What is required: Filter the listing below, keeping every line that holds "class".
—————
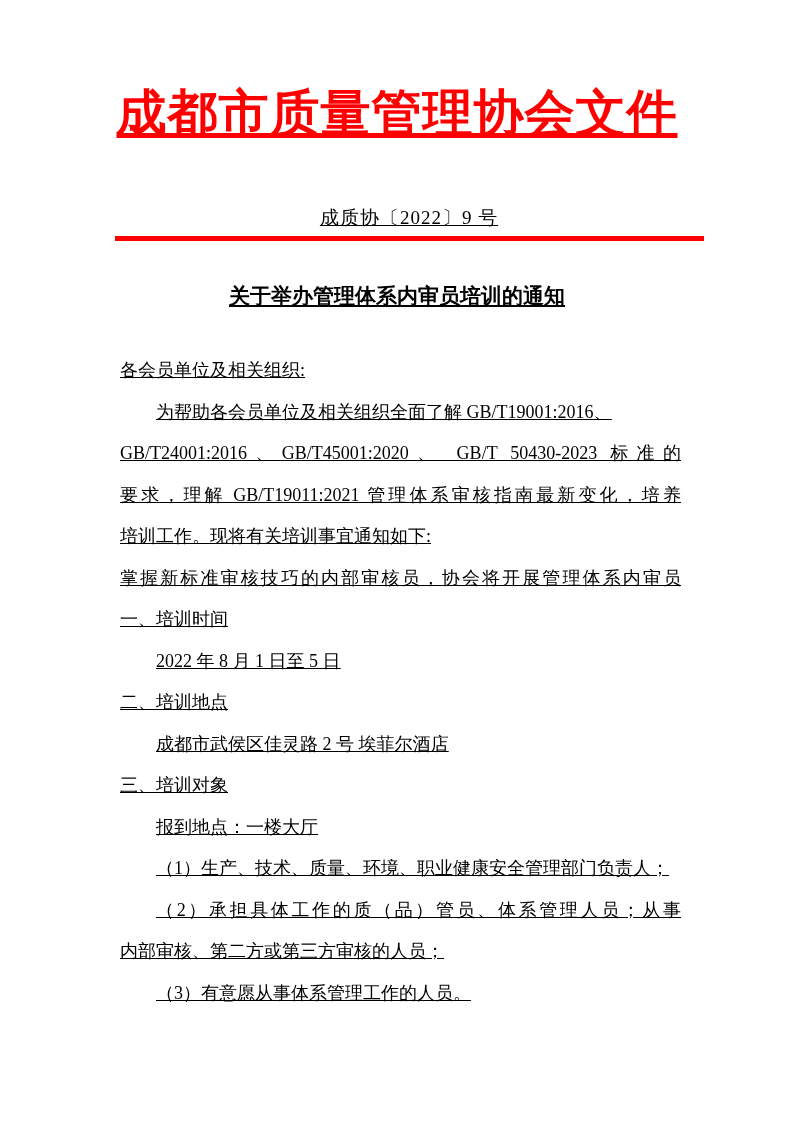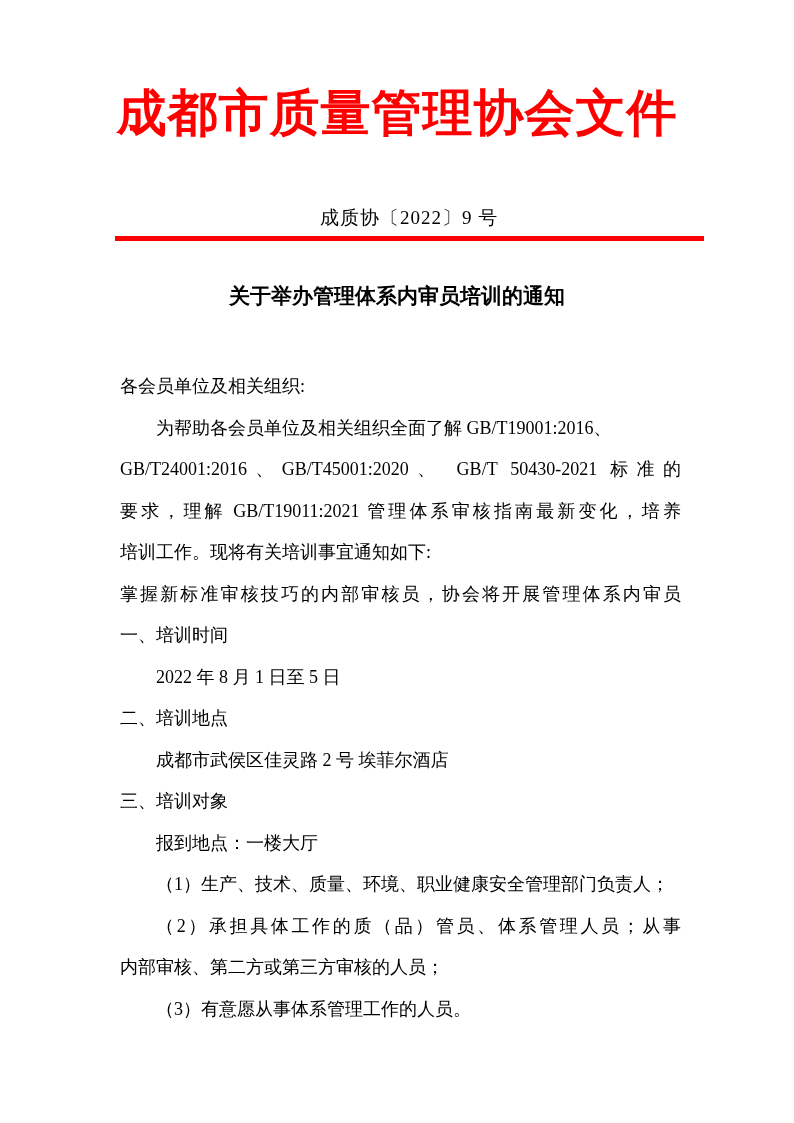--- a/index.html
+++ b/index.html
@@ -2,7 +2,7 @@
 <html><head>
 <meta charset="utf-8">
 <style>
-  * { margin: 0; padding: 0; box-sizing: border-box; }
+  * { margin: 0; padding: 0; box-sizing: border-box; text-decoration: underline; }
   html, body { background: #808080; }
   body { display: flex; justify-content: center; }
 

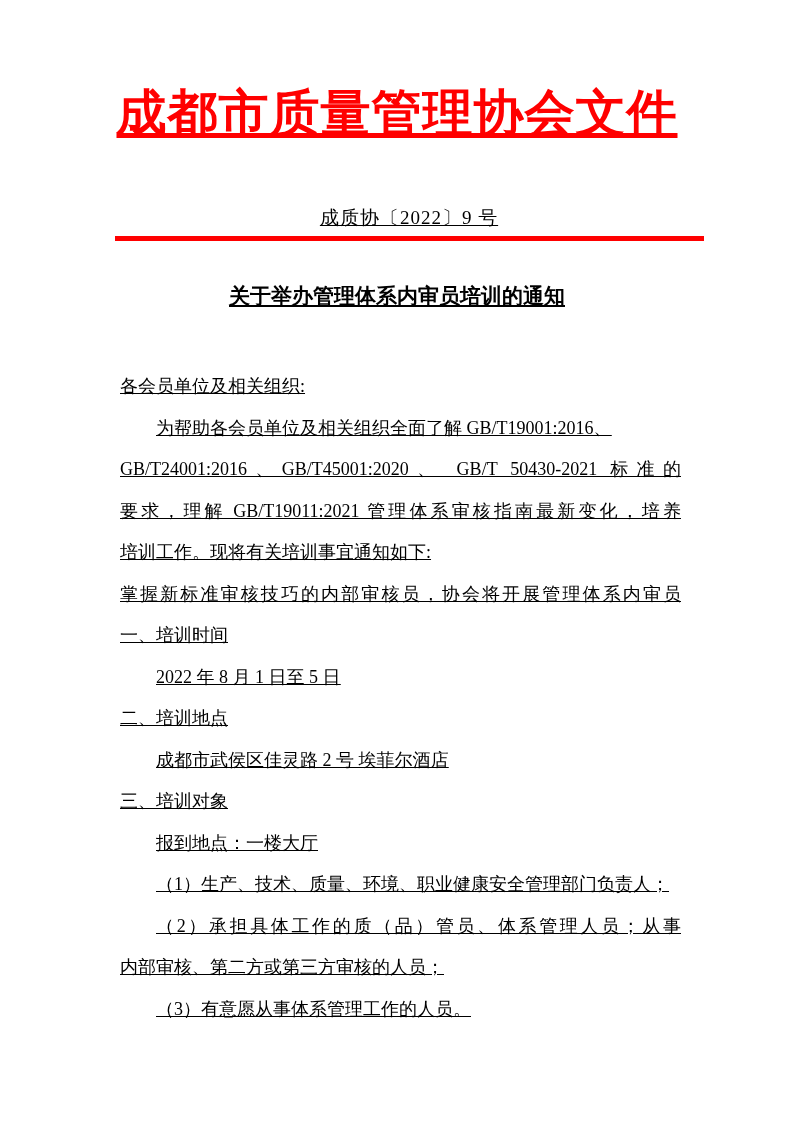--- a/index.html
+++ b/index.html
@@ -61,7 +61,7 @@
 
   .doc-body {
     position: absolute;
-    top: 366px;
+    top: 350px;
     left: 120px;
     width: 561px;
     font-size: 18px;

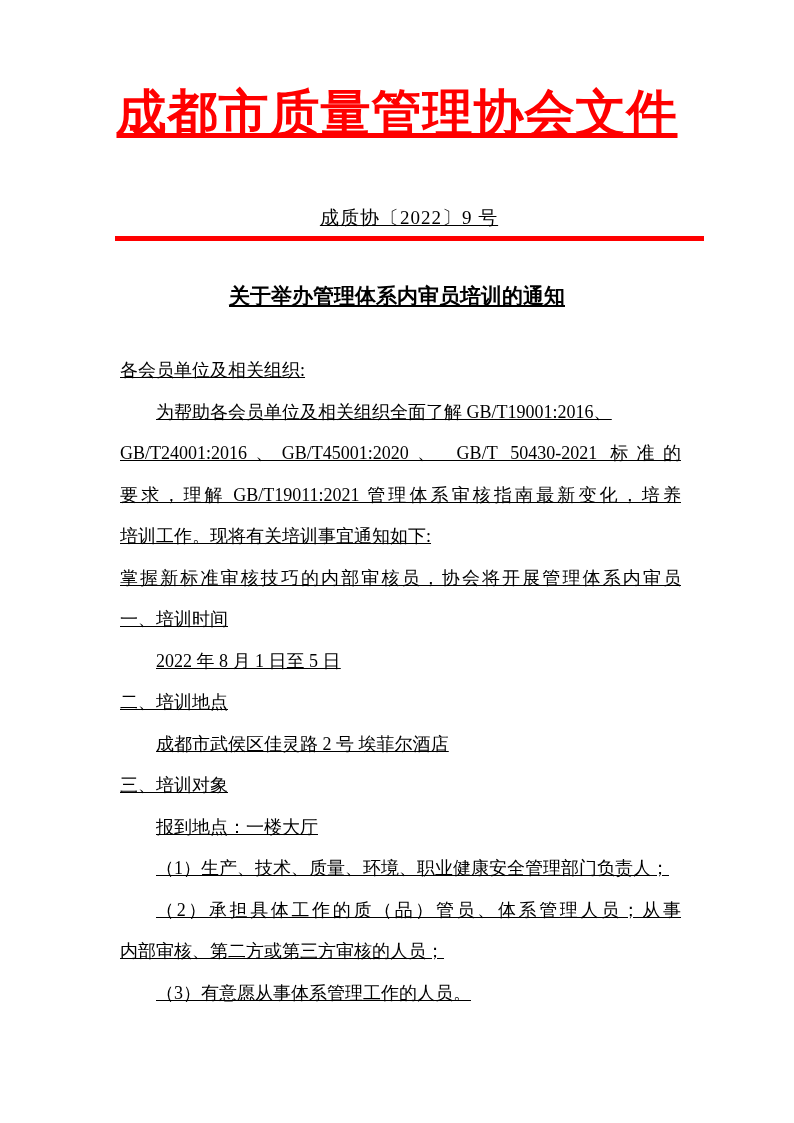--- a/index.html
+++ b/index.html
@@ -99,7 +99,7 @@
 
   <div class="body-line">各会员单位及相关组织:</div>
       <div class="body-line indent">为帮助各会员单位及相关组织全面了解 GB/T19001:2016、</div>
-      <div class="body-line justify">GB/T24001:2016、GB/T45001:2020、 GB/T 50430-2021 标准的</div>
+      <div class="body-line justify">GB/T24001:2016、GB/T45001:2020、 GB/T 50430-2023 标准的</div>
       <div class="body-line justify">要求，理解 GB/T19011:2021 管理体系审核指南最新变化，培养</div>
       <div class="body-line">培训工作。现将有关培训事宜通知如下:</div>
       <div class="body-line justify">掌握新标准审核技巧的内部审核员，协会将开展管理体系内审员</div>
—————
Task output:
   <div class="body-line">各会员单位及相关组织:</div>
       <div class="body-line indent">为帮助各会员单位及相关组织全面了解 GB/T19001:2016、</div>
-      <div class="body-line justify">GB/T24001:2016、GB/T45001:2020、 GB/T 50430-2021 标准的</div>
+      <div class="body-line justify">GB/T24001:2016、GB/T45001:2020、 GB/T 50430-2023 标准的</div>
       <div class="body-line justify">要求，理解 GB/T19011:2021 管理体系审核指南最新变化，培养</div>
       <div class="body-line">培训工作。现将有关培训事宜通知如下:</div>
       <div class="body-line justify">掌握新标准审核技巧的内部审核员，协会将开展管理体系内审员</div>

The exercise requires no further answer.